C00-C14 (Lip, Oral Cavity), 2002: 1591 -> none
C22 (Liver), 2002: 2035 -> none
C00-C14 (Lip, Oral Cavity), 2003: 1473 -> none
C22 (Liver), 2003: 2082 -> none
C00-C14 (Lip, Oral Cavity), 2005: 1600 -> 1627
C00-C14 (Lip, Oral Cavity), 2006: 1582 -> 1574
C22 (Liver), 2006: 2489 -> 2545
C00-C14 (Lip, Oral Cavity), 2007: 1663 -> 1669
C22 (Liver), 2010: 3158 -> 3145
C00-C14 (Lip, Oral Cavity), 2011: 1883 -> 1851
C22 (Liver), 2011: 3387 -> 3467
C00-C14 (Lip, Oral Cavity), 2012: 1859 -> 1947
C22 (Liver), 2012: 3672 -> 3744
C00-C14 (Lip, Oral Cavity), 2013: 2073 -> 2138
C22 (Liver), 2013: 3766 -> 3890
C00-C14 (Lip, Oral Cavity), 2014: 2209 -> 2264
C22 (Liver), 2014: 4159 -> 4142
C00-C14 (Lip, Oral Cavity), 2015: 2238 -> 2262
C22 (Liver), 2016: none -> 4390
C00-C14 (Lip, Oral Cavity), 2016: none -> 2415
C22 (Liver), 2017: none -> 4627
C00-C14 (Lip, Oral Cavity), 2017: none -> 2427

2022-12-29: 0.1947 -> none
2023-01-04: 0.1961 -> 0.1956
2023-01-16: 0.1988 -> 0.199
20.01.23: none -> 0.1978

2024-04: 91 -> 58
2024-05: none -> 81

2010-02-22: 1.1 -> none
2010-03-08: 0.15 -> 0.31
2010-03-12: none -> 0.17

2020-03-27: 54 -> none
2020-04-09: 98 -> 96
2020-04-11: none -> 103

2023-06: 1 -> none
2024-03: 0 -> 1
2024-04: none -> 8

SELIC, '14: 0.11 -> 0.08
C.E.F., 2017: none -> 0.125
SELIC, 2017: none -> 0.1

• • • •

Output the records in full. Keep every character as it is.

▶ _ANSWER_:
C00-C14 (Lip, Oral Cavity), 2002: 1591 -> none
C22 (Liver), 2002: 2035 -> none
C00-C14 (Lip, Oral Cavity), 2003: 1473 -> none
C22 (Liver), 2003: 2082 -> none
C00-C14 (Lip, Oral Cavity), 2005: 1600 -> 1627
C00-C14 (Lip, Oral Cavity), 2006: 1582 -> 1574
C22 (Liver), 2006: 2489 -> 2545
C00-C14 (Lip, Oral Cavity), 2007: 1663 -> 1669
C22 (Liver), 2010: 3158 -> 3145
C00-C14 (Lip, Oral Cavity), 2011: 1883 -> 1851
C22 (Liver), 2011: 3387 -> 3467
C00-C14 (Lip, Oral Cavity), 2012: 1859 -> 1947
C22 (Liver), 2012: 3672 -> 3744
C00-C14 (Lip, Oral Cavity), 2013: 2073 -> 2138
C22 (Liver), 2013: 3766 -> 3890
C00-C14 (Lip, Oral Cavity), 2014: 2209 -> 2264
C22 (Liver), 2014: 4159 -> 4142
C00-C14 (Lip, Oral Cavity), 2015: 2238 -> 2262
C22 (Liver), 2016: none -> 4390
C00-C14 (Lip, Oral Cavity), 2016: none -> 2415
C22 (Liver), 2017: none -> 4627
C00-C14 (Lip, Oral Cavity), 2017: none -> 2427

2022-12-29: 0.1947 -> none
2023-01-04: 0.1961 -> 0.1956
2023-01-16: 0.1988 -> 0.199
20.01.23: none -> 0.1978

2024-04: 91 -> 58
2024-05: none -> 81

2010-02-22: 1.1 -> none
2010-03-08: 0.15 -> 0.31
2010-03-12: none -> 0.17

2020-03-27: 54 -> none
2020-04-09: 98 -> 96
2020-04-11: none -> 103

2023-06: 1 -> none
2024-03: 0 -> 1
2024-04: none -> 8

SELIC, '14: 0.11 -> 0.08
C.E.F., 2017: none -> 0.125
SELIC, 2017: none -> 0.1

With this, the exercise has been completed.